Problem to work on:
Lines that include the string "flex" are the ones to copy from the entries below.

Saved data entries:

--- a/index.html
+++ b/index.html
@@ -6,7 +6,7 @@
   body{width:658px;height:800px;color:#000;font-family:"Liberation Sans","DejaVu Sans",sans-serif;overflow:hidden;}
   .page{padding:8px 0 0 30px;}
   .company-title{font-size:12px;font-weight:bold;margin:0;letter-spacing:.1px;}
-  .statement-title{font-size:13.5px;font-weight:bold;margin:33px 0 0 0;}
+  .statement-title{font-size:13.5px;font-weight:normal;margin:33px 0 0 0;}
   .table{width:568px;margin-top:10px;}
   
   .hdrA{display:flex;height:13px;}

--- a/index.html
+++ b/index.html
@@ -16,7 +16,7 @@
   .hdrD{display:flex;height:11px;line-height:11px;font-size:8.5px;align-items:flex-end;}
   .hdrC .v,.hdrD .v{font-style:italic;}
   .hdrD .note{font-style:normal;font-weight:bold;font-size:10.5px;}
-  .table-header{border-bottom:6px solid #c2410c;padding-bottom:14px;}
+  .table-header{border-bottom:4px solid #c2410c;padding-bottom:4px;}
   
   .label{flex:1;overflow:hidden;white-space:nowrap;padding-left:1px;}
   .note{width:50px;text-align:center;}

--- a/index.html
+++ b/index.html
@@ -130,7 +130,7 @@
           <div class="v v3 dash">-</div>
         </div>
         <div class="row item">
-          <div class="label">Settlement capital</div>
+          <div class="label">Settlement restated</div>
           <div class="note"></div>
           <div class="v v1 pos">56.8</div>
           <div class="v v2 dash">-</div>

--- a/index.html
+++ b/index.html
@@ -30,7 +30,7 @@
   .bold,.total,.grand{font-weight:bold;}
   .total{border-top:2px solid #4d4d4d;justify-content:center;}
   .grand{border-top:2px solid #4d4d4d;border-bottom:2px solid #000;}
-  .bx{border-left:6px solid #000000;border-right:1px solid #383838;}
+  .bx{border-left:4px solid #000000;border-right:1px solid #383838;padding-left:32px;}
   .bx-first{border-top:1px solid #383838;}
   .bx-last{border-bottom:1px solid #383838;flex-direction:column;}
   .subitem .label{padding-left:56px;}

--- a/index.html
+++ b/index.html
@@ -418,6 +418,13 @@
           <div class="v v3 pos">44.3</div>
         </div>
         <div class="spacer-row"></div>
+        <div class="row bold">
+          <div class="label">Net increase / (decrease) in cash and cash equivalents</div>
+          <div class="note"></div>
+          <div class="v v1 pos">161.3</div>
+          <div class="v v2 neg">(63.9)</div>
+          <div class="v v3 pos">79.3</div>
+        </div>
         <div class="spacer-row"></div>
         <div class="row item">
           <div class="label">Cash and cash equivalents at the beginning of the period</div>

Result:
   .hdrA{display:flex;height:13px;}
   .hdrD{display:flex;height:11px;line-height:11px;font-size:8.5px;align-items:flex-end;}
   .label{flex:1;overflow:hidden;white-space:nowrap;padding-left:1px;}
   .bx-last{border-bottom:1px solid #383838;flex-direction:column;}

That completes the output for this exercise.